Contribuer à la mort d’un patient peut-il être un soin ?

François Larue, médecin, centre hospitalier de Bligny (Essonne), ancien chef de service de soins palliatifs.

La Croix du 6 nov. 2023. À vif/l’espace du débat

Le débat sur la fin de vie se poursuit. De nombreux ­soignants s’opposent sur la question de savoir si contribuer à la mort d’un patient peut être qualifié de soins. Je respecte les convictions de chacun mais préfère m’en tenir à mon expérience. Ai-je déjà contribué au décès d’un patient ? Oui. Médecin anesthésiste-réanimateur, j’ai le souvenir d’un patient en service de réanimation atteint d’une pathologie respiratoire gravissime et incurable. Il ne pouvait vivre qu’avec l’aide d’un respirateur, appareil qu’il ne supportait qu’avec un traitement sédatif lourd. Après bien des débats avec toutes les ­personnes concernées (conseil de famille, équipe soignante) il est devenu évident que la poursuite de cette vie n’avait pas de sens et qu’il convenait de mettre un terme à ce qui ne pouvait être qualifié que d’acharnement ­thérapeutique.

Sur le plan éthique, les discussions ont rapidement été consensuelles. Mais il fallait réaliser l’acte, ce que j’ai fait en présence de l’équipe. J’ai injecté un anesthésique puissant, retiré le tube qui reliait le patient au respirateur et arrêté la machine. Quelques instants plus tard, le patient est décédé. Bien des réanimateurs ont sans doute fait la même chose. Ai-je pris soin, avons-nous pris soin du patient ? Il me semble que oui.

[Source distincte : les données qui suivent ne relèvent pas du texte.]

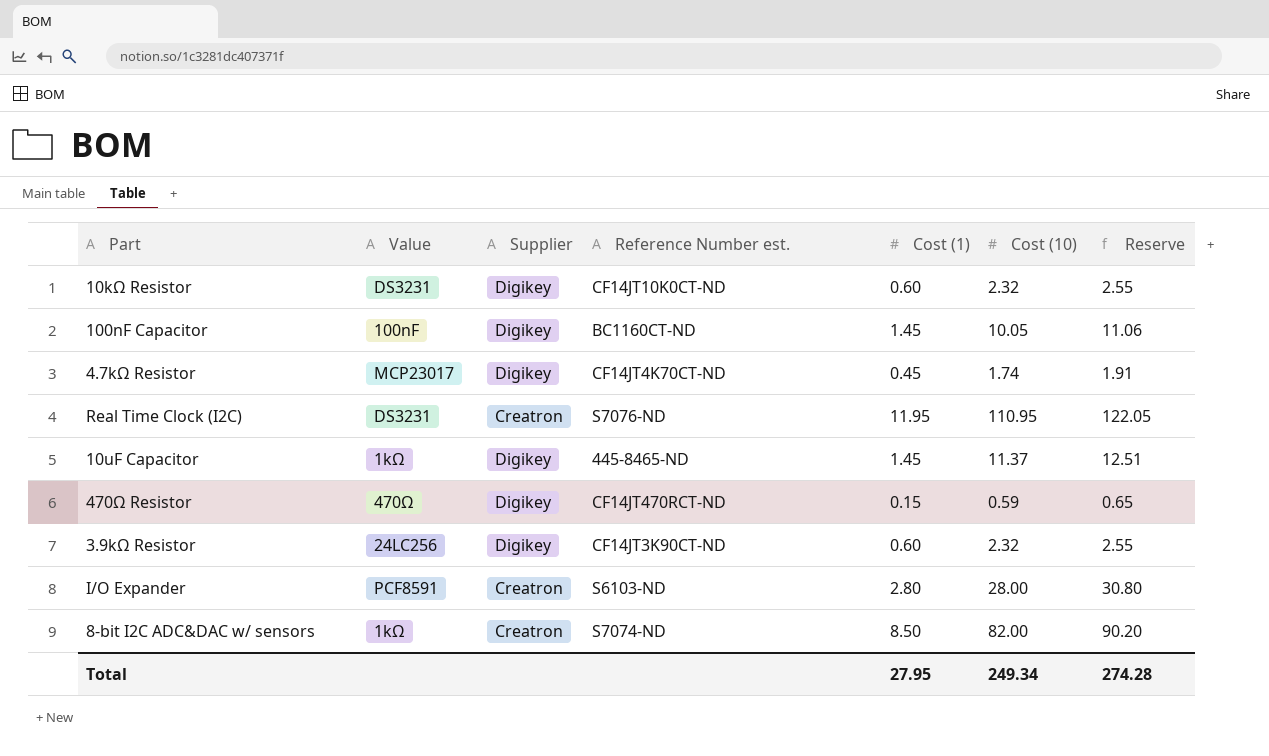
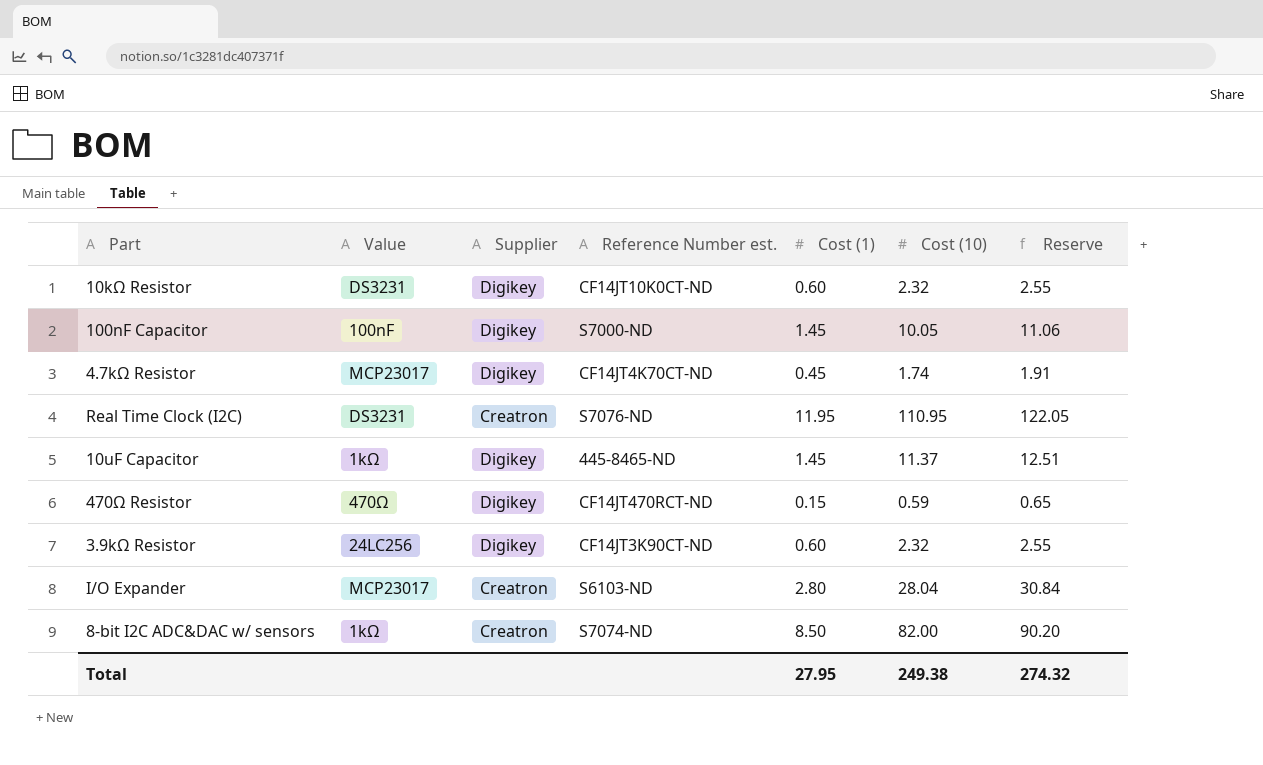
100nF Capacitor | Reference Number est.: BC1160CT-ND -> S7000-ND
I/O Expander | Value: PCF8591 -> MCP23017
I/O Expander | Cost (10): 28.00 -> 28.04
I/O Expander | Reserve: 30.80 -> 30.84
Total | Cost (10): 249.34 -> 249.38
Total | Reserve: 274.28 -> 274.32

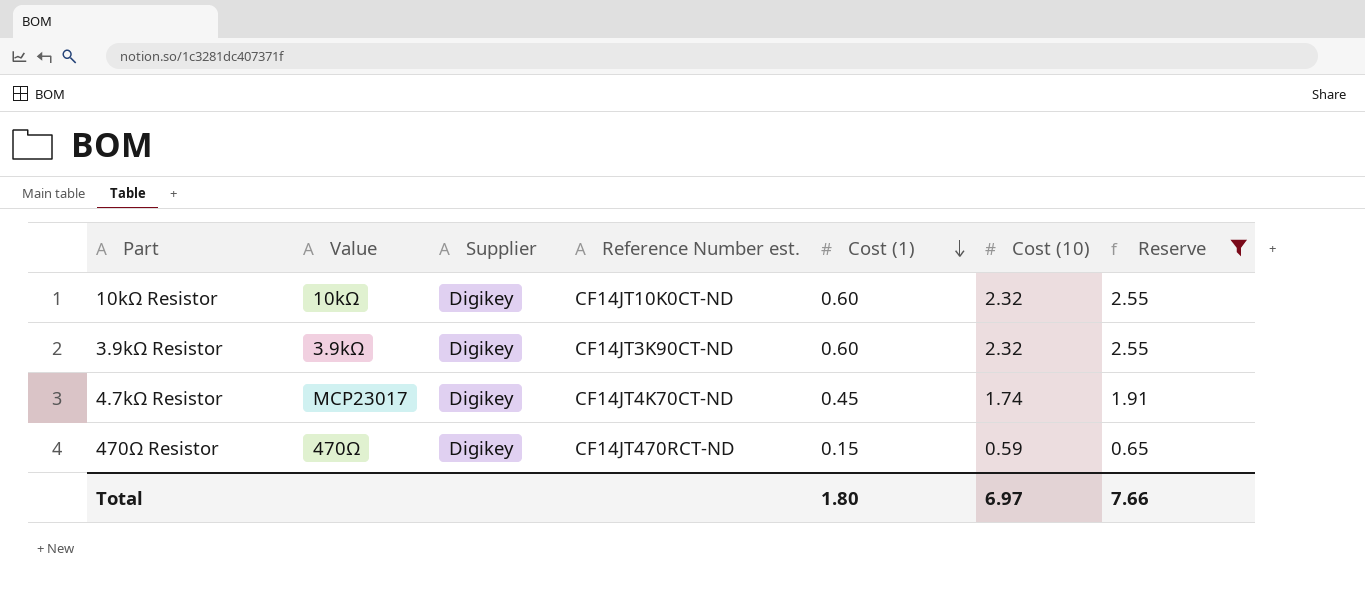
filter: none -> Reserve <= 2.55
row order: none -> Cost (1) descending
10kΩ Resistor | Value: DS3231 -> 10kΩ
3.9kΩ Resistor | Value: 24LC256 -> 3.9kΩ
Total | Cost (1): 27.95 -> 1.80
Total | Cost (10): 249.38 -> 6.97
Total | Reserve: 274.32 -> 7.66

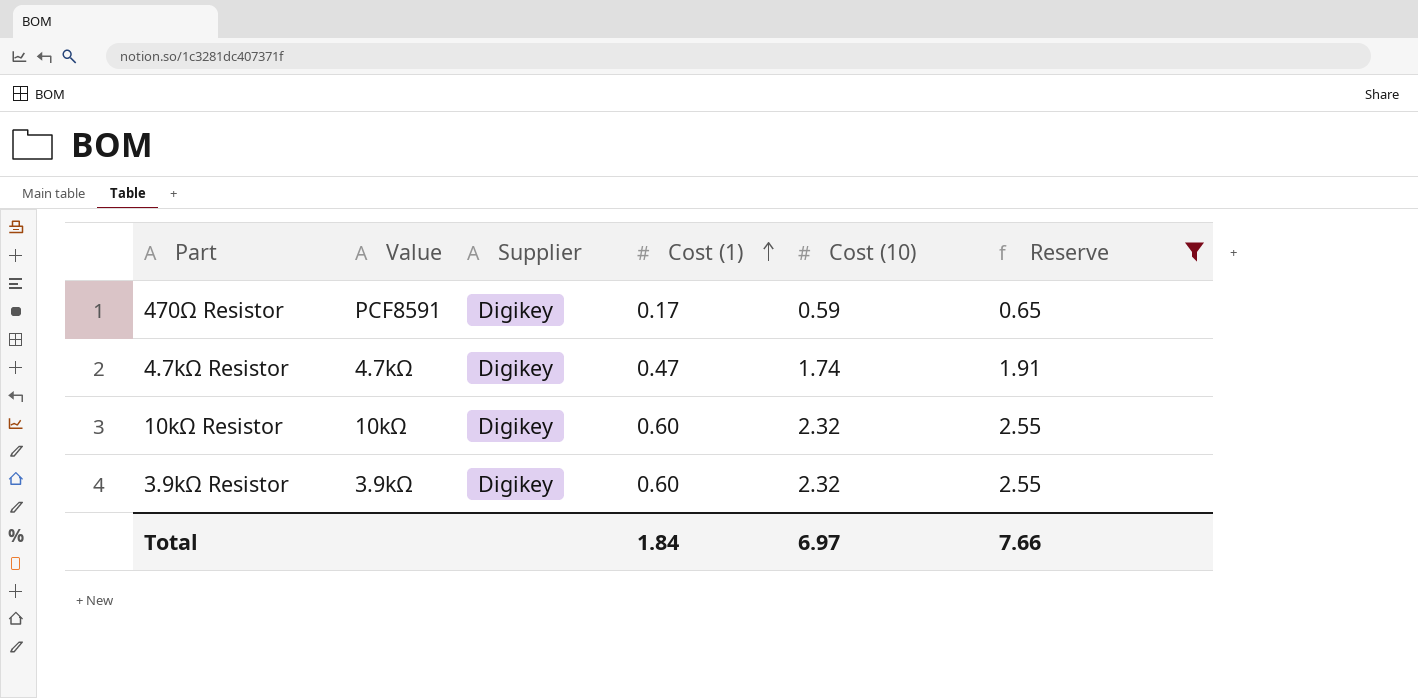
row order: Cost (1) descending -> Cost (1) ascending
column Reference Number est. | position: 4 -> none
470Ω Resistor | Value: 470Ω -> PCF8591
470Ω Resistor | Cost (1): 0.15 -> 0.17
4.7kΩ Resistor | Value: MCP23017 -> 4.7kΩ
4.7kΩ Resistor | Cost (1): 0.45 -> 0.47
Total | Cost (1): 1.80 -> 1.84

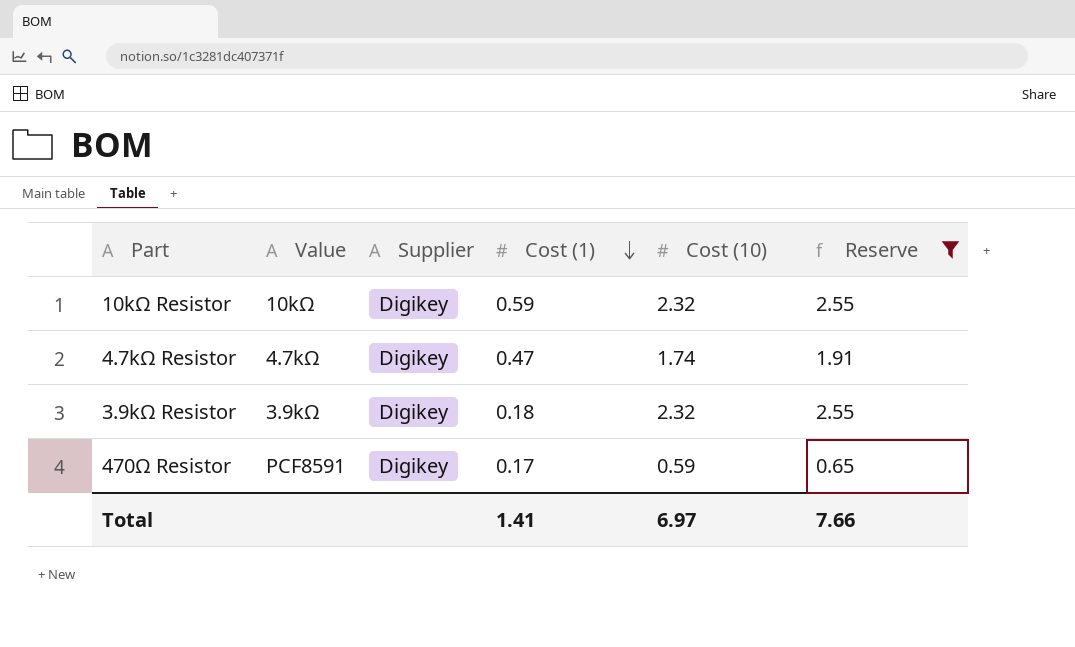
row order: Cost (1) ascending -> Cost (1) descending
10kΩ Resistor | Cost (1): 0.60 -> 0.59
3.9kΩ Resistor | Cost (1): 0.60 -> 0.18
Total | Cost (1): 1.84 -> 1.41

Ai-je aidé un patient à mettre fin à ses jours ? Non. Mais j’ai été tenté de le faire une fois. Il s’agissait d’une personne âgée atteinte d’un cancer en phase avancée. Je l’ai rencontrée chez elle, à sa demande. Ayant vécu l’horreur des camps de concentration elle ­refusait de connaître une fois de plus la déchéance. Aucune des ­options de soins palliatifs que je lui proposais ne semblait lui convenir et sa demande d’aide à mourir était claire et répétée. Je n’y ai pas accédé.

D’une part parce qu’il m’était impossible d’établir la moindre collégialité (je n’ai jamais pu joindre son médecin ou tout autre soignant). D’autre part car je me savais potentiellement passible de la cour d’assises. J’ai peut-être manqué de courage. J’étais seul. Bien d’autres médecins sans doute ont connu cette douloureuse solitude. La patiente a fait une tentative de suicide. Puis elle a été admise dans un service de soins palliatifs où on lui a malheureusement refusé la sédation qu’elle réclamait (c’était avant la loi Claeys-Leonetti, mais des sédations étaient déjà pratiquées dans bien des services…) et elle est finalement décédée dans les conditions qu’elle redoutait.

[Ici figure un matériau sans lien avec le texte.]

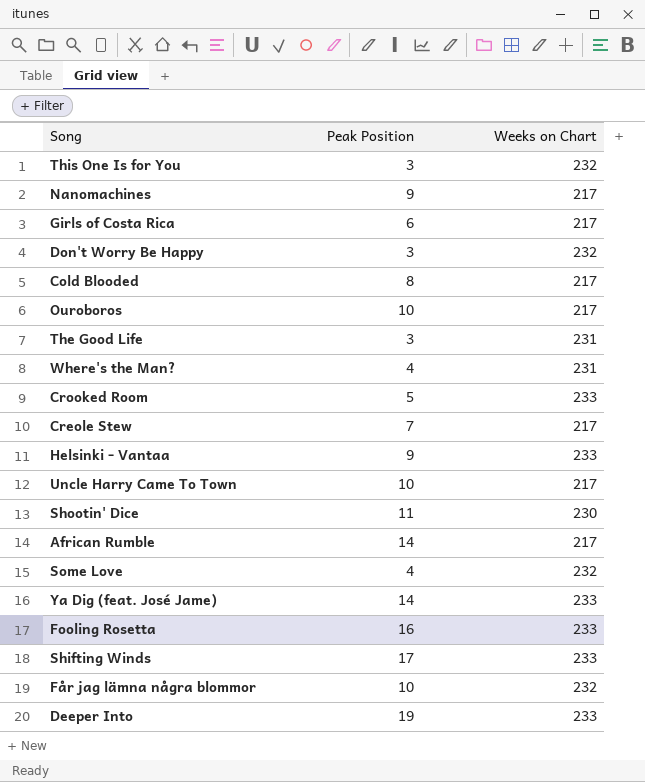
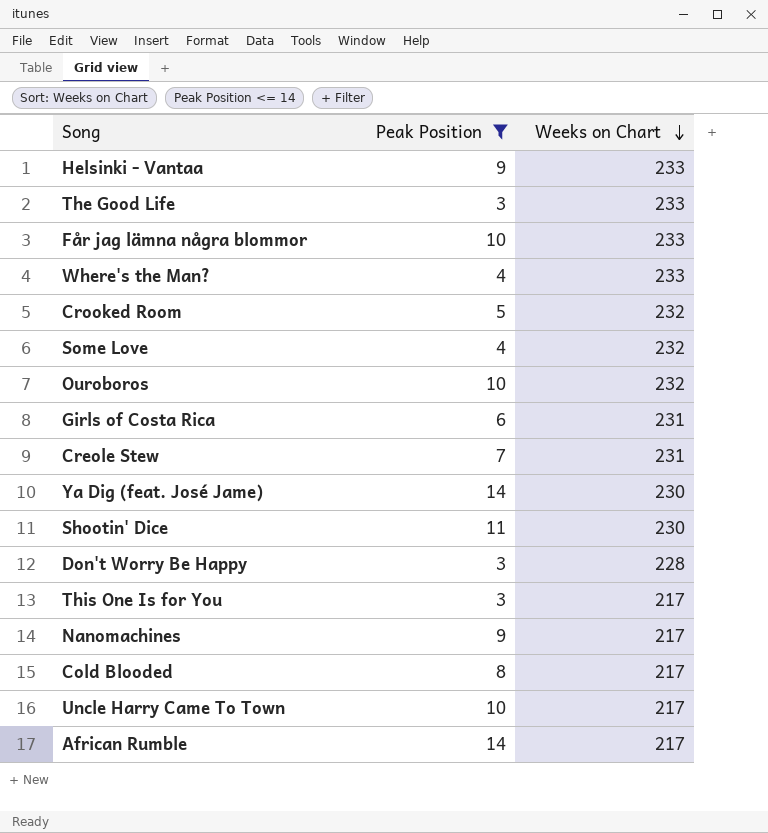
filter: none -> Peak Position <= 14
row order: none -> Weeks on Chart descending
The Good Life | Weeks on Chart: 231 -> 233
Får jag lämna några blommor | Weeks on Chart: 232 -> 233
Where's the Man? | Weeks on Chart: 231 -> 233
Crooked Room | Weeks on Chart: 233 -> 232
Ouroboros | Weeks on Chart: 217 -> 232
Girls of Costa Rica | Weeks on Chart: 217 -> 231
Creole Stew | Weeks on Chart: 217 -> 231
Ya Dig (feat. José Jame) | Weeks on Chart: 233 -> 230
Don't Worry Be Happy | Weeks on Chart: 232 -> 228
This One Is for You | Weeks on Chart: 232 -> 217

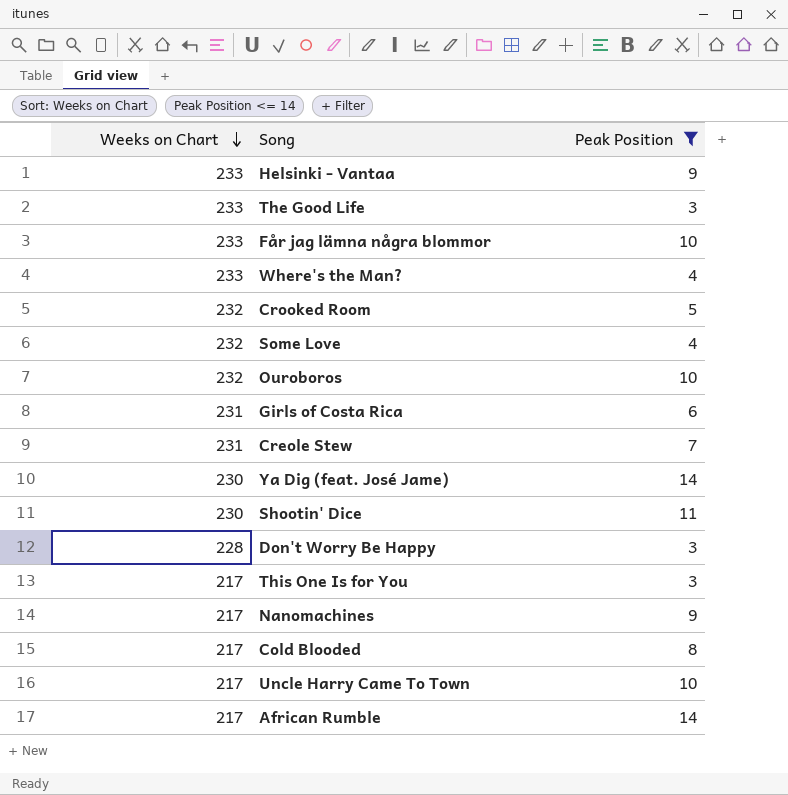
column Weeks on Chart | position: 3 -> 1

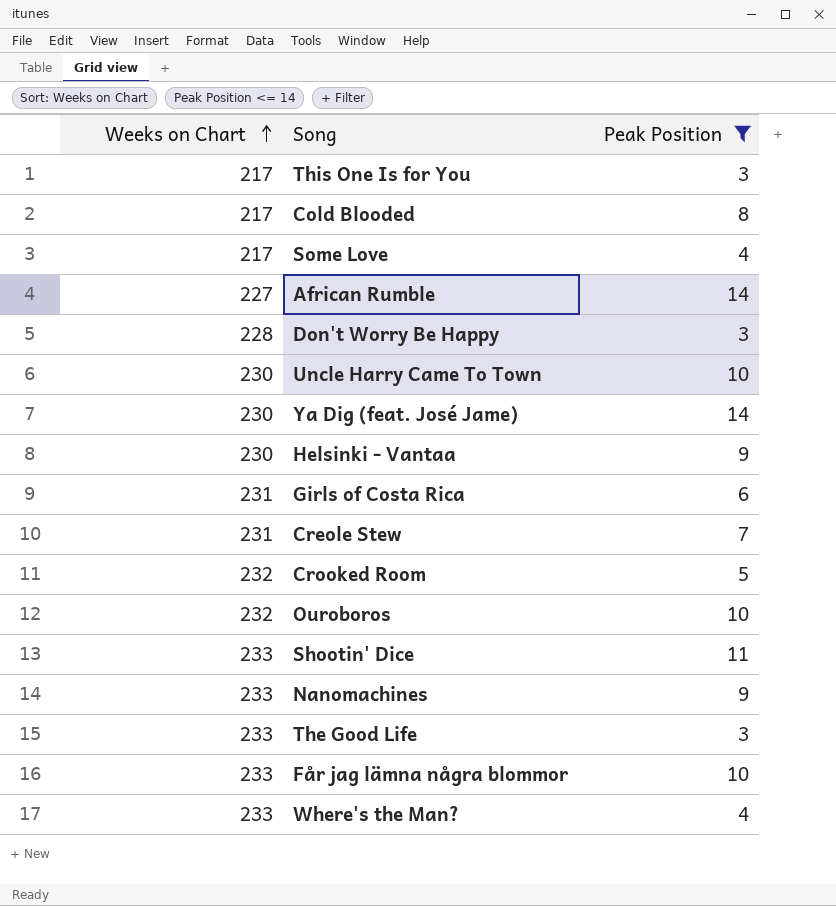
row order: Weeks on Chart descending -> Weeks on Chart ascending
Some Love | Weeks on Chart: 232 -> 217
African Rumble | Weeks on Chart: 217 -> 227
Uncle Harry Came To Town | Weeks on Chart: 217 -> 230
Helsinki - Vantaa | Weeks on Chart: 233 -> 230
Shootin' Dice | Weeks on Chart: 230 -> 233
Nanomachines | Weeks on Chart: 217 -> 233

Pour cette patiente, j’ai hésité. J’aurais pu me poser les mêmes questions dans d’autres situations, notamment de maladie neurodégénérative. Incontestablement ces quelques (rares) patients existent. Comment les aider, entendre leur demande d’aide à mourir, voire y accéder ?

Comme d’autres, je ne suis pas favorable à l’évolution annoncée de la loi. Présentée comme l’acquisition d’un droit, elle pourrait en réalité se révéler liberticide, conduire à des dérives. Des exemples étrangers le démontrent. C’est le cas des ­Pays-Bas. On peut aussi relever qu’un sujet n’est jamais évoqué publiquement car trop polémique : la question économique. Une mort administrée est moins coûteuse que des soins palliatifs attentifs. Est-on certain que cet argument implicite est absent du raisonnement des décideurs ?

Mais comment un soignant peut-il se positionner dans ce débat ? Un soignant est un professionnel qui prend soin d’une personne, d’un patient. Prendre soin impose de tenir compte de tous les aspects de la complexité qui concerne les besoins et demandes des patients. De cela vient la ­difficulté du débat actuel.

Ne peut-on, sans modifier la loi, admettre le principe d’une exception pour ces patients ? Il faudrait respecter une impérative collégialité, y associer éventuellement l’intervention d’un magistrat. Il s’agirait d’une mesure d’exception avec contrôle a priori, c’est-à-dire analyse critique de la situation avant l’acte létal. Mais à ce jour, une telle hypothèse semble ­écartée au profit d’autres modèles comme celui de la Belgique ou des Pays-Bas, où le contrôle, lorsqu’il est réalisé, l’est a posteriori… De mon point de vue, admettre et préciser les conditions de ­l’exception dans un cadre légal non modifié, permettrait de considérer que contribuer au décès d’un patient peut être une façon d’en prendre soin.